## Task to complete
Every entry below has to appear again in your reply, word for word, but no picture may.

## Exercise inputs
►
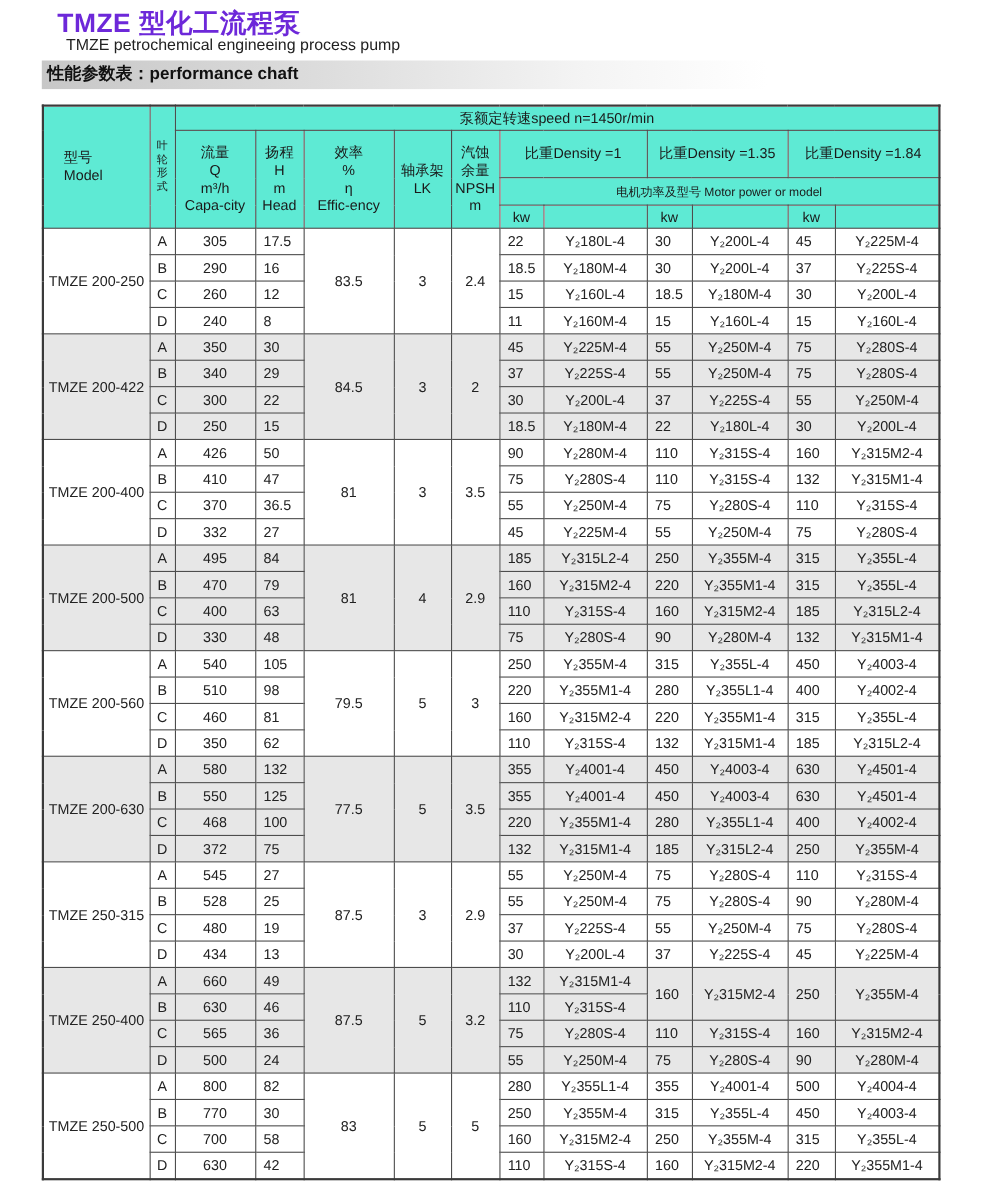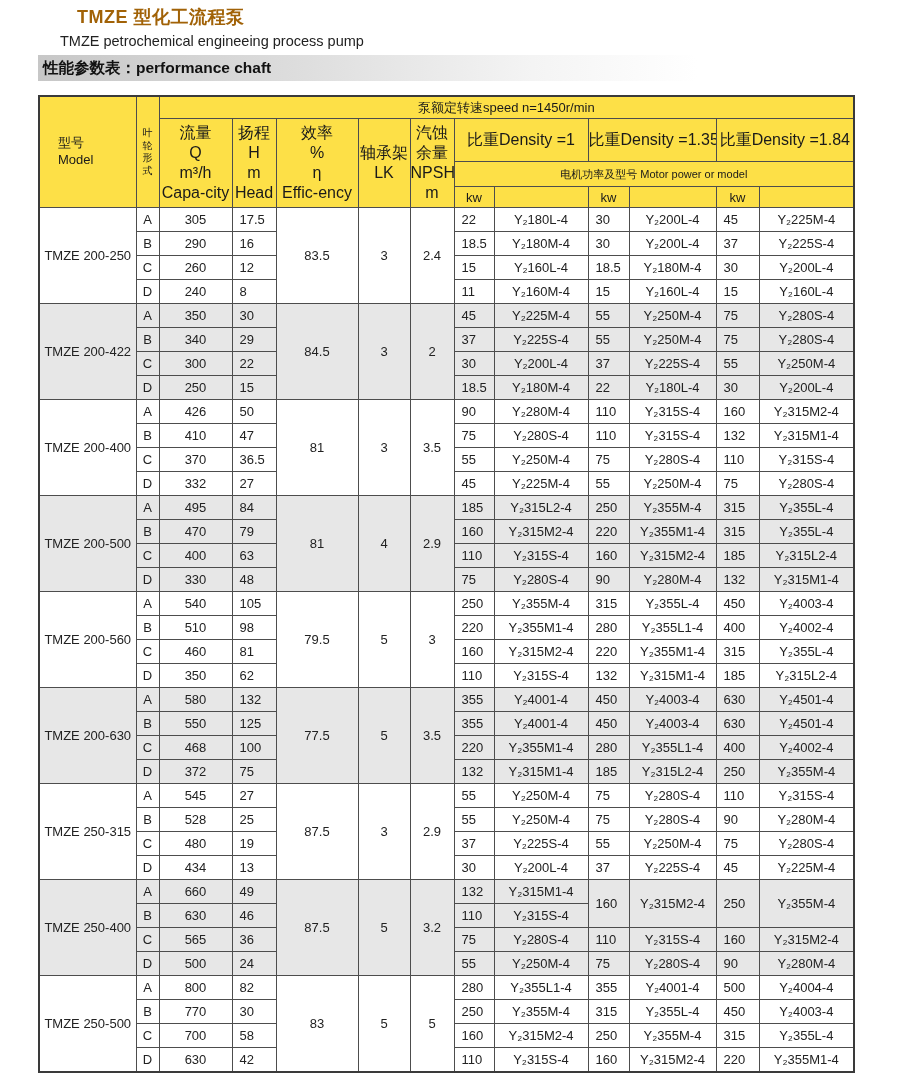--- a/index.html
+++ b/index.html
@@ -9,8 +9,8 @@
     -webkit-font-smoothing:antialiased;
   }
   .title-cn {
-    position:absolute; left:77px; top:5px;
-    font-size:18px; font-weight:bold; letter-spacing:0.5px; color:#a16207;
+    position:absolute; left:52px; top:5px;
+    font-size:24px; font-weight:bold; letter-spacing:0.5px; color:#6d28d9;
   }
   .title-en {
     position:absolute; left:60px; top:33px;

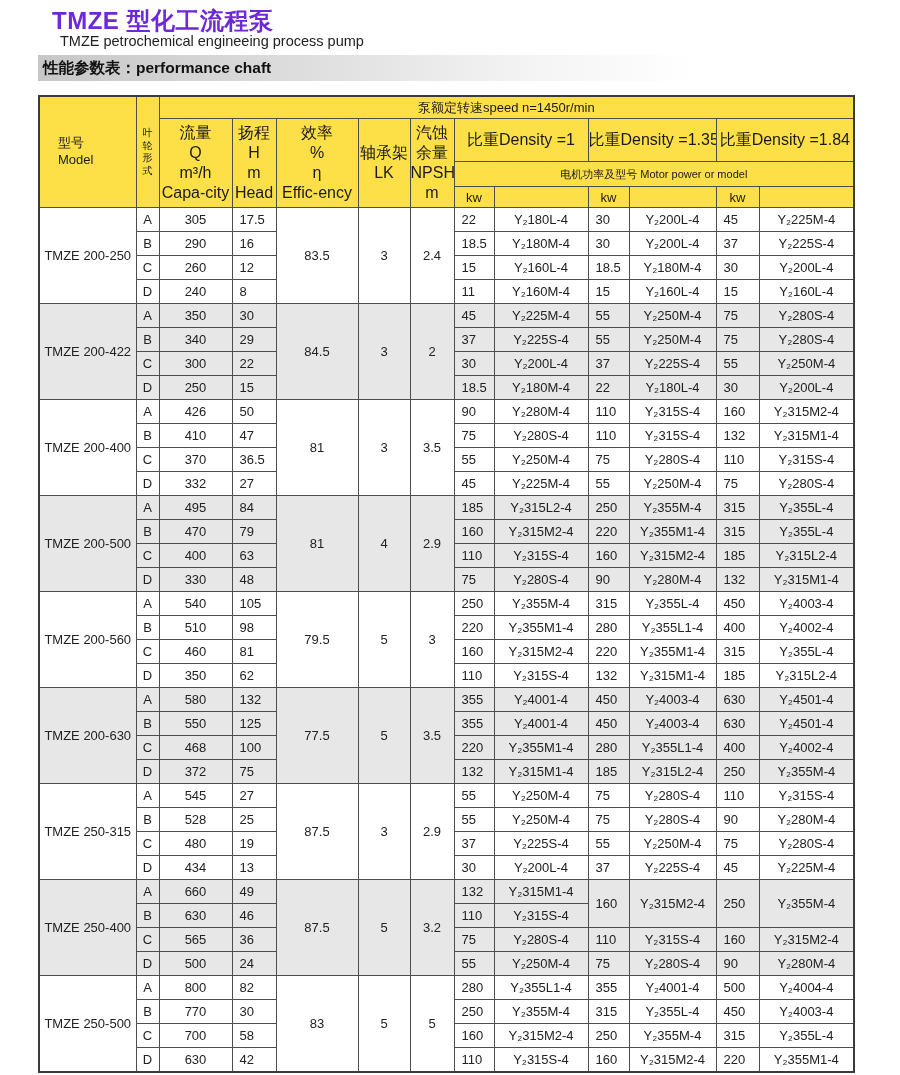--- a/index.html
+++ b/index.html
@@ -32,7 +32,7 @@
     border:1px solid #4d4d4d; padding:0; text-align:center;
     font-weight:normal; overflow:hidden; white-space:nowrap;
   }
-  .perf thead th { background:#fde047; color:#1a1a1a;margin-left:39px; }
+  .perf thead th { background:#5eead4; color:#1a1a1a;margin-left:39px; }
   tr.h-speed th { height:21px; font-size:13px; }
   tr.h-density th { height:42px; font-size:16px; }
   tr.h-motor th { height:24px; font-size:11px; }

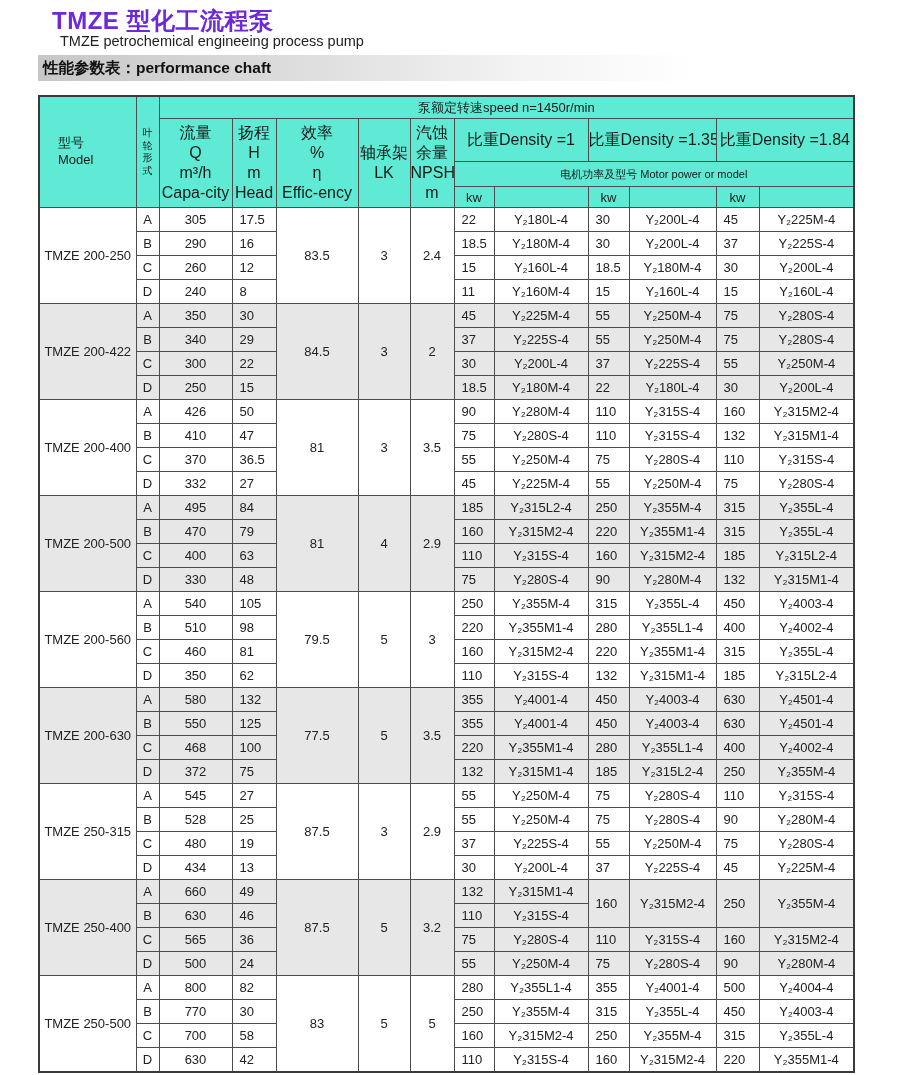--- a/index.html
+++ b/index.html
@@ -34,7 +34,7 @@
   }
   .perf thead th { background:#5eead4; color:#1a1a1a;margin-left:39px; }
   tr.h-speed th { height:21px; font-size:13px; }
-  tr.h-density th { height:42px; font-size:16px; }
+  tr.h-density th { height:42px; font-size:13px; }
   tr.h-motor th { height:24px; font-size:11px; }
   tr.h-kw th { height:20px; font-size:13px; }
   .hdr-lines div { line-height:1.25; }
◄
## Solution for this problem
--- a/index.html
+++ b/index.html
@@ -9,8 +9,8 @@
     -webkit-font-smoothing:antialiased;
   }
   .title-cn {
-    position:absolute; left:77px; top:5px;
-    font-size:18px; font-weight:bold; letter-spacing:0.5px; color:#a16207;
+    position:absolute; left:52px; top:5px;
+    font-size:24px; font-weight:bold; letter-spacing:0.5px; color:#6d28d9;
   }
   .title-en {
     position:absolute; left:60px; top:33px;

--- a/index.html
+++ b/index.html
@@ -32,7 +32,7 @@
     border:1px solid #4d4d4d; padding:0; text-align:center;
     font-weight:normal; overflow:hidden; white-space:nowrap;
   }
-  .perf thead th { background:#fde047; color:#1a1a1a;margin-left:39px; }
+  .perf thead th { background:#5eead4; color:#1a1a1a;margin-left:39px; }
   tr.h-speed th { height:21px; font-size:13px; }
   tr.h-density th { height:42px; font-size:16px; }
   tr.h-motor th { height:24px; font-size:11px; }

--- a/index.html
+++ b/index.html
@@ -34,7 +34,7 @@
   }
   .perf thead th { background:#5eead4; color:#1a1a1a;margin-left:39px; }
   tr.h-speed th { height:21px; font-size:13px; }
-  tr.h-density th { height:42px; font-size:16px; }
+  tr.h-density th { height:42px; font-size:13px; }
   tr.h-motor th { height:24px; font-size:11px; }
   tr.h-kw th { height:20px; font-size:13px; }
   .hdr-lines div { line-height:1.25; }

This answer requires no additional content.